Original Editors - Alli Christian from Bellarmine University's Pathophysiology of Complex Patient Problems project. Top Contributors - - Elaine Lonnemann  

Definition/Description[edit | edit source]


Systemic lupus erythematosus (SLE) is an inflammatory connective tissue disease with variable manifestations.

  • SLE may affect many organ systems with immune complexes and a large array of autoantibodies, particularly antinuclear antibodies (ANAs).
  • Although abnormalities in almost every aspect of the immune system have been found, the key defect is thought to result from a loss of self-tolerance to autoantigens.[1]
  • It is a disease characterized by relapses, flares, and remissions.
  • Common manifestations, in addition to the malar rash, include cutaneous photosensitivity, nephropathy, serositis, and polyarthritis.
  • The overall outcome of the disease is highly variable with extremes ranging from permanent remission to death[2].

Epidemiology[edit | edit source]

  • There is a strong female predilection in adults, with women affected 9-13 times more than males.

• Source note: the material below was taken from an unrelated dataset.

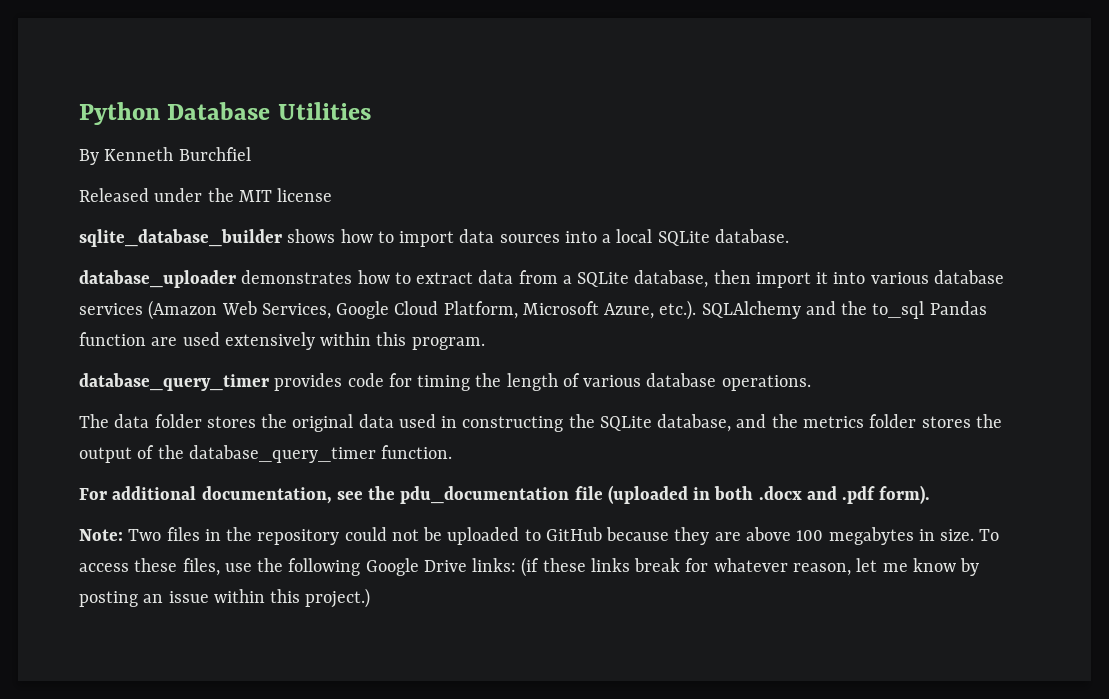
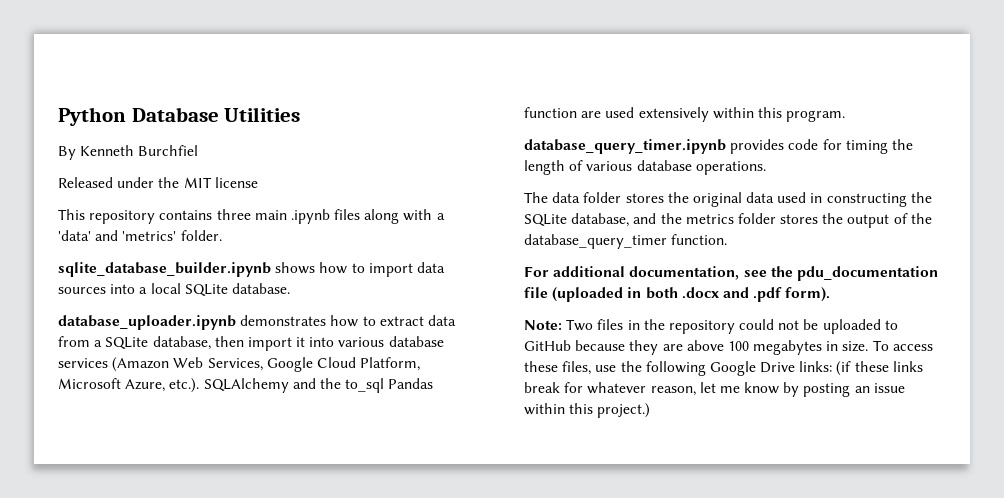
[79,229,282,247] sqlite_database_builder -> [58,209,445,224] [58,230,222,241] [58,262,271,277] This repository contains three main .ipynb files along with a 'data' and 'metrics' folder. // sqlite_database_builder.ipynb
[79,270,236,288] database_uploader -> [58,315,236,330] database_uploader.ipynb
[79,373,269,391] database_query_timer -> [524,139,726,154] database_query_timer.ipynb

In children, this ratio is reversed, and males are affected two to three times more often.
  • Can affect any age group - the peak age at onset around the 2nd to 4th decades, with 65% of patients presenting between the ages of 16 and 65 years (i.e. during childbearing years).
  • Disease is more common in childbearing age in women however it has been well reported in the pediatric and elderly population. SLE is more severe in children while in the elderly, it tends to be more insidious onset and has more pulmonary involvement and serositis and less Raynaud's, malar rash, nephritis, and neuropsychiatric complications[3]
  • Studies have indicated that although rare, lupus in men tends to be more severe.
  • Prevalence varies according to ethnicity with ratios as high as 1:500 to 1:1000 in Afro-Caribbeans and indigenous Australians, down to 1:2000 in Caucasians.[1]

Etiology[edit | edit source]

The cause of lupus erythematosus is not known.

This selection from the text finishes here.